%%

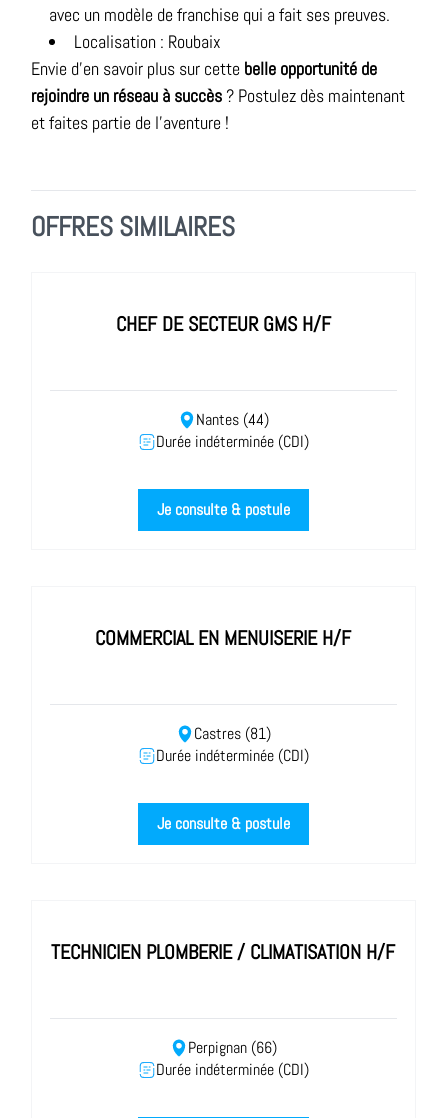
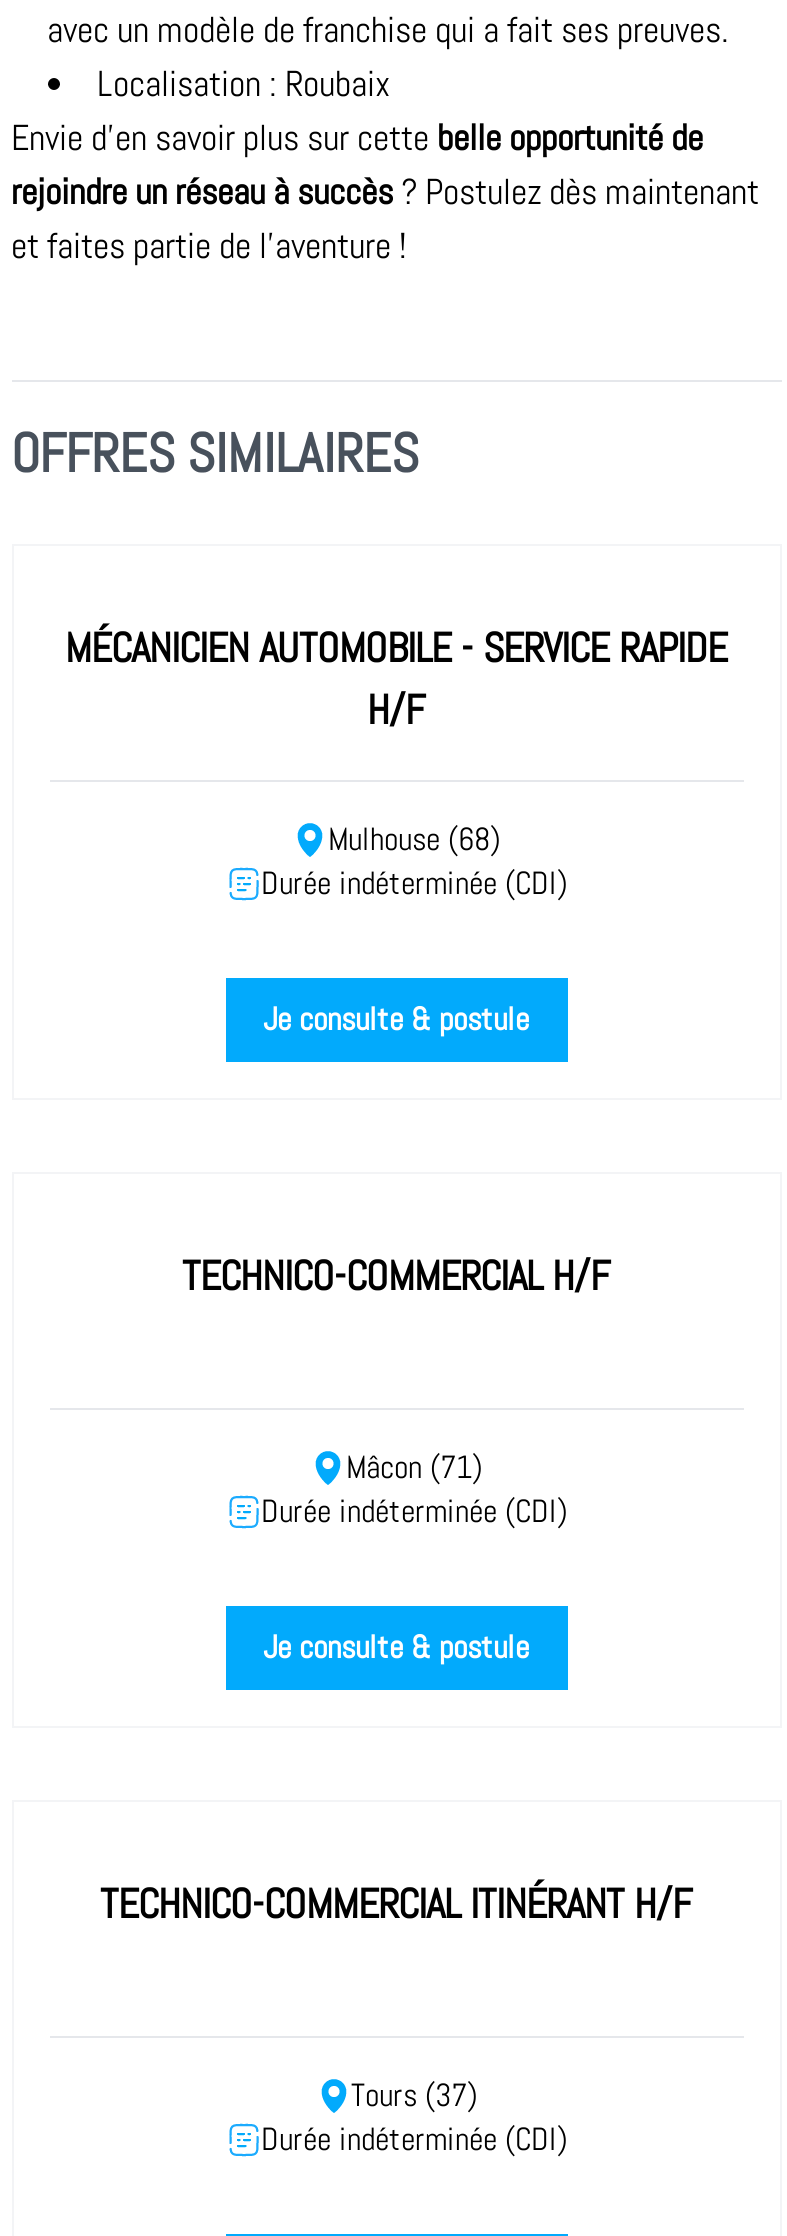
- CHEF DE SECTEUR GMS H/F
+ MÉCANICIEN AUTOMOBILE - SERVICE RAPIDE
+ H/F

- Nantes (44)
+ Mulhouse (68)

- COMMERCIAL EN MENUISERIE H/F
+ TECHNICO-COMMERCIAL H/F

- Castres (81)
+ Mâcon (71)

- TECHNICIEN PLOMBERIE / CLIMATISATION H/F
+ TECHNICO-COMMERCIAL ITINÉRANT H/F

- Perpignan (66)
+ Tours (37)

%%

● **Requirement**:
A verbatim transcription of the records, pictures excluded, is the required output.

● **Expected output**:
- CHEF DE SECTEUR GMS H/F
+ MÉCANICIEN AUTOMOBILE - SERVICE RAPIDE
+ H/F

- Nantes (44)
+ Mulhouse (68)

- COMMERCIAL EN MENUISERIE H/F
+ TECHNICO-COMMERCIAL H/F

- Castres (81)
+ Mâcon (71)

- TECHNICIEN PLOMBERIE / CLIMATISATION H/F
+ TECHNICO-COMMERCIAL ITINÉRANT H/F

- Perpignan (66)
+ Tours (37)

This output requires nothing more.